Разве что ранним утром, когда, проснувшись засветло, он постепенно вспоминал все сущее и предстоящее. Сначала - приснившееся и сразу же забытое, потом - вчерашние обиды и неприятности, накопившиеся грехи и неизбежно грядущие головомойки, и лишь затем уже - что-нибудь утешительное. И - не хотел думать об этом, гнал это от себя, но - просачивалось, сквозь за-преты, заклинания, ругань с самим собой.

Тогда он вставал со своего немилосердно скрипевшего дивана, наскоро одевался и выходил во двор.
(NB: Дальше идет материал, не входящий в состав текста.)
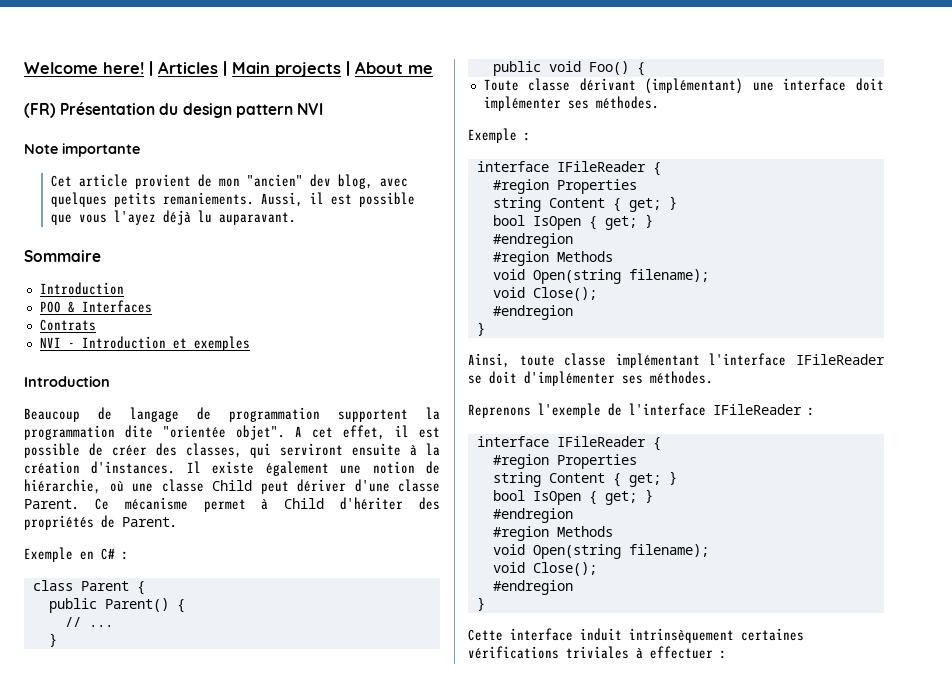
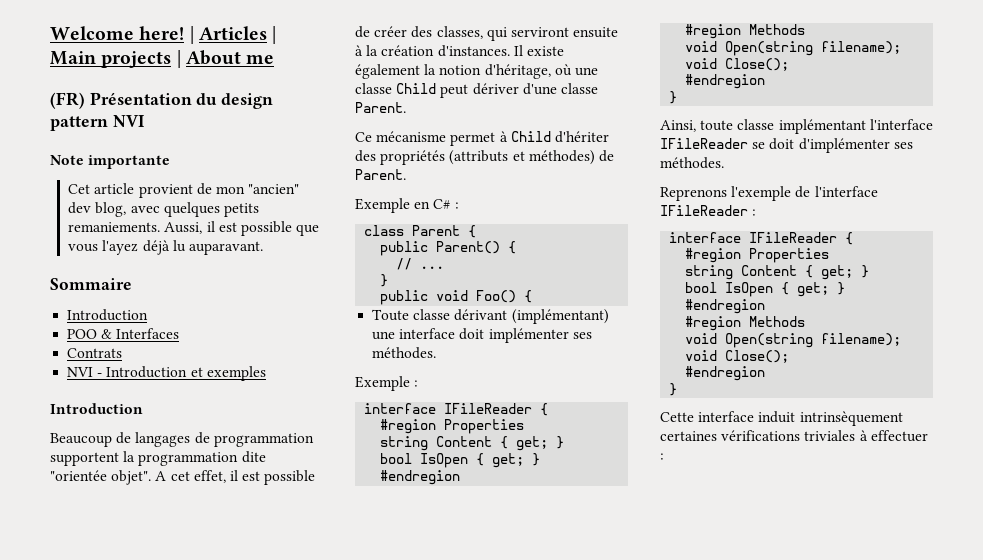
- Beaucoup de langage de programmation supportent la programmation dite "orientée objet".
+ Beaucoup de langages de programmation supportent la programmation dite "orientée objet".
- Il existe également une notion de hiérarchie, où une classe Child peut dériver d'une classe Parent. Ce mécanisme permet à Child d'hériter des propriétés de Parent.
+ Il existe également la notion d'héritage, où une classe Child peut dériver d'une classe Parent.
+ Ce mécanisme permet à Child d'hériter des propriétés (attributs et méthodes) de Parent.

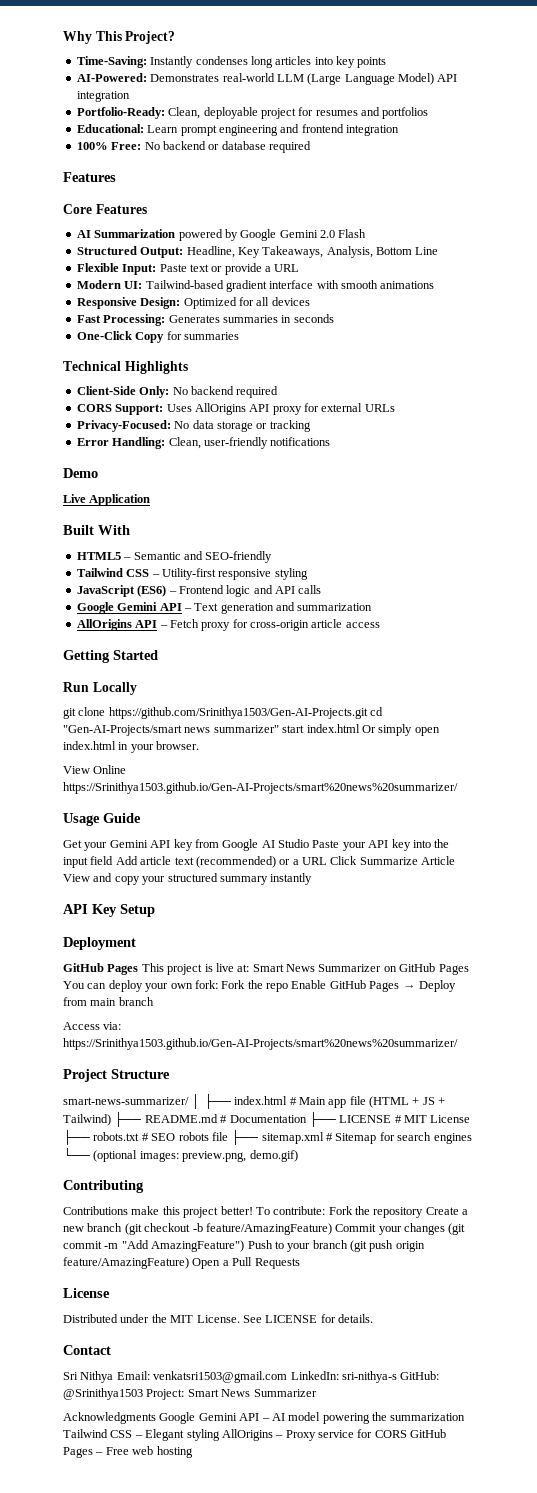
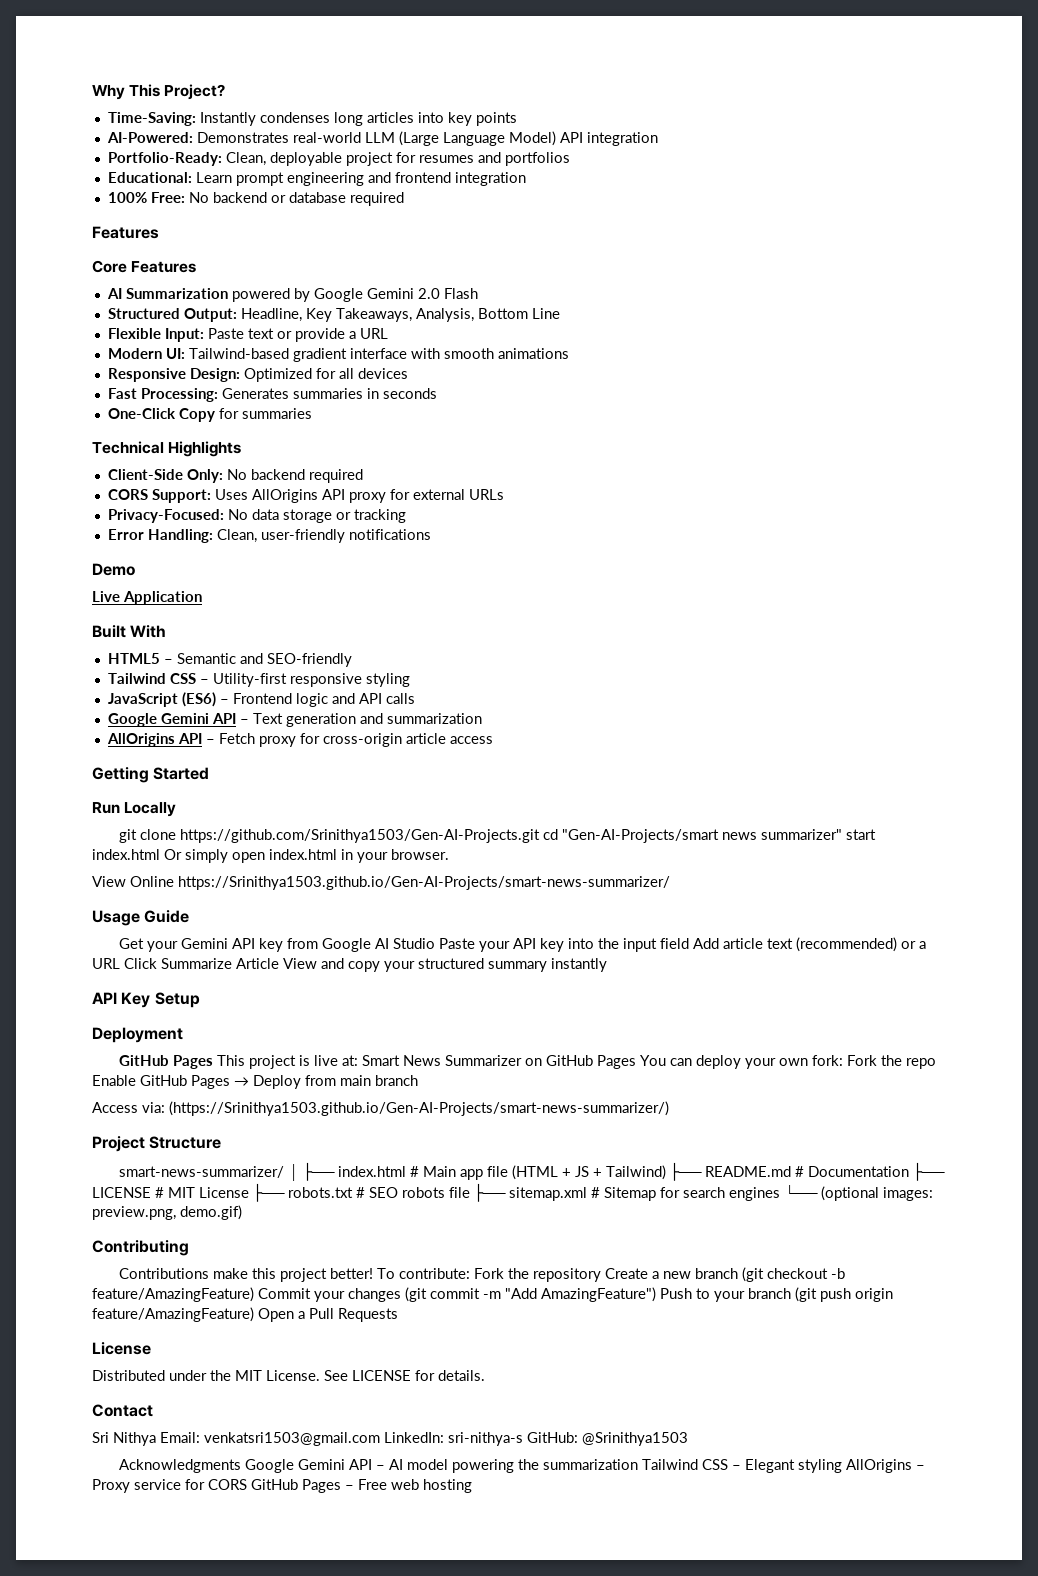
- View Online https://Srinithya1503.github.io/Gen-AI-Projects/smart%20news%20summarizer/
+ View Online https://Srinithya1503.github.io/Gen-AI-Projects/smart-news-summarizer/
- Access via: https://Srinithya1503.github.io/Gen-AI-Projects/smart%20news%20summarizer/
+ Access via: (https://Srinithya1503.github.io/Gen-AI-Projects/smart-news-summarizer/)
- Sri Nithya Email: venkatsri1503@gmail.com LinkedIn: sri-nithya-s GitHub: @Srinithya1503 Project: Smart News Summarizer
+ Sri Nithya Email: venkatsri1503@gmail.com LinkedIn: sri-nithya-s GitHub: @Srinithya1503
Там при его появлении вскакивали две спавшие у ворот собаки, обе приблудные, и глядели, как провинившиеся часовые. Услышав "вольно" и "за мной бегом марш", они наскоро потягивались и спешили за ним вдогонку - по пустынным улочкам мимо вечно заляпанных грязью низкорослых особнячков, в неправдоподобной утренней тишине, прерываемой лишь заливистым лаем из-за заборов да гимном Союзу нерушимому из пробудившейся радиоточки.